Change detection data

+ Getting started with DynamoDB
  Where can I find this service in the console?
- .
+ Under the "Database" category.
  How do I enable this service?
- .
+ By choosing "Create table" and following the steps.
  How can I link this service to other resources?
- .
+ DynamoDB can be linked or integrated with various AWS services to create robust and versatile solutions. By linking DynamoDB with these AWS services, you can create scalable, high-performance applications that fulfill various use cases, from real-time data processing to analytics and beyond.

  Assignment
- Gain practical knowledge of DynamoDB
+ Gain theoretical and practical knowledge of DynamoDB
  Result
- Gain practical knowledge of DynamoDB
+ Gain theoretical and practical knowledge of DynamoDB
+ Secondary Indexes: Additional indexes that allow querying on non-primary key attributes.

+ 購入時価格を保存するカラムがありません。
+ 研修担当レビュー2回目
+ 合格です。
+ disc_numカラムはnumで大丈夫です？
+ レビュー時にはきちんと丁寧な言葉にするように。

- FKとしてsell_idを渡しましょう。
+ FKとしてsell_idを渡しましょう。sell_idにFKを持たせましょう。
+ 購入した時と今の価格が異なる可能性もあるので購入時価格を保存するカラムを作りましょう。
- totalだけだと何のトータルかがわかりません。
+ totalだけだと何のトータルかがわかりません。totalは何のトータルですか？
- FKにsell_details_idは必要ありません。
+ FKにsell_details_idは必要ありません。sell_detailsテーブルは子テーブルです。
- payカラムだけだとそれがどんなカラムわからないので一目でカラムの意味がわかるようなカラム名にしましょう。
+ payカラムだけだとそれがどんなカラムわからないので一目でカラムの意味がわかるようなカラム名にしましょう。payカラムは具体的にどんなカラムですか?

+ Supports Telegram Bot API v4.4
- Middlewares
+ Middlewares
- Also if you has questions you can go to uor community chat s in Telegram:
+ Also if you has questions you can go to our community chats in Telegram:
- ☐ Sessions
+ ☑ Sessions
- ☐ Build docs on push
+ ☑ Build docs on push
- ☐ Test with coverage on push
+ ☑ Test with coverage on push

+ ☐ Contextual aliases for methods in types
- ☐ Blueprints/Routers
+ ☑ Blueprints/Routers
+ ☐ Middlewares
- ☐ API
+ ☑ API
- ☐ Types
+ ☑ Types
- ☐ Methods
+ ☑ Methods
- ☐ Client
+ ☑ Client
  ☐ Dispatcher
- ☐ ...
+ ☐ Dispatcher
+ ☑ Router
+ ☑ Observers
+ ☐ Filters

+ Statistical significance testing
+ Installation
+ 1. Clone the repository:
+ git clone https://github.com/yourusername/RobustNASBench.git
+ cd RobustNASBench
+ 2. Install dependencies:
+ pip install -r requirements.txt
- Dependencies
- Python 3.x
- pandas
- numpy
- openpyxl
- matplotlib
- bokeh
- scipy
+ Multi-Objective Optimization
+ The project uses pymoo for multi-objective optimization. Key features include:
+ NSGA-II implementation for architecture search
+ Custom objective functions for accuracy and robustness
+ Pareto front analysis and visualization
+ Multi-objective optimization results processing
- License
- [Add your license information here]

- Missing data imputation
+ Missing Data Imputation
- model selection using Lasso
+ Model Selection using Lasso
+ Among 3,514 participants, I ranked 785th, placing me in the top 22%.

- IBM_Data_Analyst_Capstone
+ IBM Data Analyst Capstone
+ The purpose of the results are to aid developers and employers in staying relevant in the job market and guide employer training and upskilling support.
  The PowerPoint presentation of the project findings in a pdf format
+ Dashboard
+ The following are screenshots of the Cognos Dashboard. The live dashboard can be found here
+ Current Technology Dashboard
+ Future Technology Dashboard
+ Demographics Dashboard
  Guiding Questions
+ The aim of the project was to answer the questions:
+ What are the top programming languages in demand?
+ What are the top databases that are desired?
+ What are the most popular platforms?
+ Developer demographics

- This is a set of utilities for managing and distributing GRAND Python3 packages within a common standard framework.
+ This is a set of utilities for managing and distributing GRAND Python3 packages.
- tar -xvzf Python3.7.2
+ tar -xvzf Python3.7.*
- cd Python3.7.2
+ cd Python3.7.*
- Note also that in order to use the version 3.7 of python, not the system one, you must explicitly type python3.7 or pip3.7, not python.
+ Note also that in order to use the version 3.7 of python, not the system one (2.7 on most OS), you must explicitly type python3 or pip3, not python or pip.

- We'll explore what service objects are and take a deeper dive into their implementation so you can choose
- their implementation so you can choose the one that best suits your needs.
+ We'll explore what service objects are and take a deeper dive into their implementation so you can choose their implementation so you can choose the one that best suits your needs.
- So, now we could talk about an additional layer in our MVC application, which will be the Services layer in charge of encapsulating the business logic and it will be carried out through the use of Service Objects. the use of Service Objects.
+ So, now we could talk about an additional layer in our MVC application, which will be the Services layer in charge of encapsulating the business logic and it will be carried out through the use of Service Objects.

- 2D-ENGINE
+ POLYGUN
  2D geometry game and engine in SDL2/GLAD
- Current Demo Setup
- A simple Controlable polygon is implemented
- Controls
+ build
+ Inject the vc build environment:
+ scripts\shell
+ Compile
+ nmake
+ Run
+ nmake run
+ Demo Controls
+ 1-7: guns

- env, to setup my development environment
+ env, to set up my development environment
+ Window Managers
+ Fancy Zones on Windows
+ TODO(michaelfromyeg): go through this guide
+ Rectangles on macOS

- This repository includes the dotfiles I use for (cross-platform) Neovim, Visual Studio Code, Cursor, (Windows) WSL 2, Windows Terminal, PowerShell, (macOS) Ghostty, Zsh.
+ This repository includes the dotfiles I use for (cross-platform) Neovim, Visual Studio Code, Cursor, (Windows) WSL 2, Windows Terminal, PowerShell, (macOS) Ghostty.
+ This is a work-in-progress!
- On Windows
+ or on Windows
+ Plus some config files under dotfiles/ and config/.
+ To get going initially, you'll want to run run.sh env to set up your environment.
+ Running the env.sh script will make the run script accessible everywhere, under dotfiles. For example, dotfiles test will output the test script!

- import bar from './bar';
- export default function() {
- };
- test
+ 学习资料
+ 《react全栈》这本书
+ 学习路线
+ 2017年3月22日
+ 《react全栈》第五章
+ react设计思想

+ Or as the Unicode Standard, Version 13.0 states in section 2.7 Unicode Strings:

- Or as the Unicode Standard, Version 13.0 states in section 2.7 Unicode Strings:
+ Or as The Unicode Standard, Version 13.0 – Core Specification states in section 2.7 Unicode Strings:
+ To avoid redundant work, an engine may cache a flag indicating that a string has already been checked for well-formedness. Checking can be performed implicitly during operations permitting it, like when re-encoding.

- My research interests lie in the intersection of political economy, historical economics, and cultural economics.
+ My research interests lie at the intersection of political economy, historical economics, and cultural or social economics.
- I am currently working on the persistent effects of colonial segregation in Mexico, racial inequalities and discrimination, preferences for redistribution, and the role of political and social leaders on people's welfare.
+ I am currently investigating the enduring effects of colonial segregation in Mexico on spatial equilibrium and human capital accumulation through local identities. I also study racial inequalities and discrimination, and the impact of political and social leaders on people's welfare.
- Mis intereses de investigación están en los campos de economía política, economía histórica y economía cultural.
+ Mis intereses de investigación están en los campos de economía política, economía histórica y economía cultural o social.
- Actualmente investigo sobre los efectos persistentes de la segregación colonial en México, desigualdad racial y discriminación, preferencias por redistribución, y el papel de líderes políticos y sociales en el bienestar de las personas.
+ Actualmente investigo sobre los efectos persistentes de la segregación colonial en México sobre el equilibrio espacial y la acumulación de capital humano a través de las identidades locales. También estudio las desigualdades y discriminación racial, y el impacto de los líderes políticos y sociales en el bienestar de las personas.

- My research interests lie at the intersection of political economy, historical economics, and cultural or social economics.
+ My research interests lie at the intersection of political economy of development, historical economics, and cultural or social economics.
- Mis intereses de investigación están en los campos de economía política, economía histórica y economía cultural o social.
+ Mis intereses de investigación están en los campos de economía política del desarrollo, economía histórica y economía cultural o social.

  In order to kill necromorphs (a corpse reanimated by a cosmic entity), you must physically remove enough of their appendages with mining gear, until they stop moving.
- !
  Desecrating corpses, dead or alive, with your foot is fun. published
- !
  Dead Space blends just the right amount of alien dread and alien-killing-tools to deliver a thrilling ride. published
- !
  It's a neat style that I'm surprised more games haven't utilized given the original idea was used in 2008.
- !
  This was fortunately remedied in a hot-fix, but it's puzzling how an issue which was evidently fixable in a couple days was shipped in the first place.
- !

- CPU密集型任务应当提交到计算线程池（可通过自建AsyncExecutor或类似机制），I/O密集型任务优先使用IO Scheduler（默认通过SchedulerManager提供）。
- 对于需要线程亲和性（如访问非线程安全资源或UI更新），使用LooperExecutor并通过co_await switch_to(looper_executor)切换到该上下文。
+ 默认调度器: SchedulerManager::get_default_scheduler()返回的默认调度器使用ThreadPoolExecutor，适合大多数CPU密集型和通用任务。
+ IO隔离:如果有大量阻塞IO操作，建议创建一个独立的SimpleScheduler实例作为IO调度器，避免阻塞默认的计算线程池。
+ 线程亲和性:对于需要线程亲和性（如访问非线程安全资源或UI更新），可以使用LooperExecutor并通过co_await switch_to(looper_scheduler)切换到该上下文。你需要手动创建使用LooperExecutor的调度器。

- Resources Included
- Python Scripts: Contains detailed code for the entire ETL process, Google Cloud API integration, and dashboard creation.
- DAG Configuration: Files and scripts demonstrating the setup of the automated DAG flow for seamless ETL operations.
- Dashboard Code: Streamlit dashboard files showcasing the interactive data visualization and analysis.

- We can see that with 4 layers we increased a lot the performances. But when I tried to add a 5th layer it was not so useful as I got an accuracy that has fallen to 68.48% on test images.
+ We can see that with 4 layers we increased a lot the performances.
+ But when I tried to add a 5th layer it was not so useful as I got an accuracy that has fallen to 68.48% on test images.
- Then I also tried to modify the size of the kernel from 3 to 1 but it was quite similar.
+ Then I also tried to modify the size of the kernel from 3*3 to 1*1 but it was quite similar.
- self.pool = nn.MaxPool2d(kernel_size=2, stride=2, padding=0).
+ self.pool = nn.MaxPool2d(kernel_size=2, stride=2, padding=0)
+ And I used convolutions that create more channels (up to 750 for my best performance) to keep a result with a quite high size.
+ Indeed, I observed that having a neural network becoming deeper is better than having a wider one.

→ **Task objective**:
From the records above, pull out each line that has "people".

→ **Written solution**:
- I am currently working on the persistent effects of colonial segregation in Mexico, racial inequalities and discrimination, preferences for redistribution, and the role of political and social leaders on people's welfare.
+ I am currently investigating the enduring effects of colonial segregation in Mexico on spatial equilibrium and human capital accumulation through local identities. I also study racial inequalities and discrimination, and the impact of political and social leaders on people's welfare.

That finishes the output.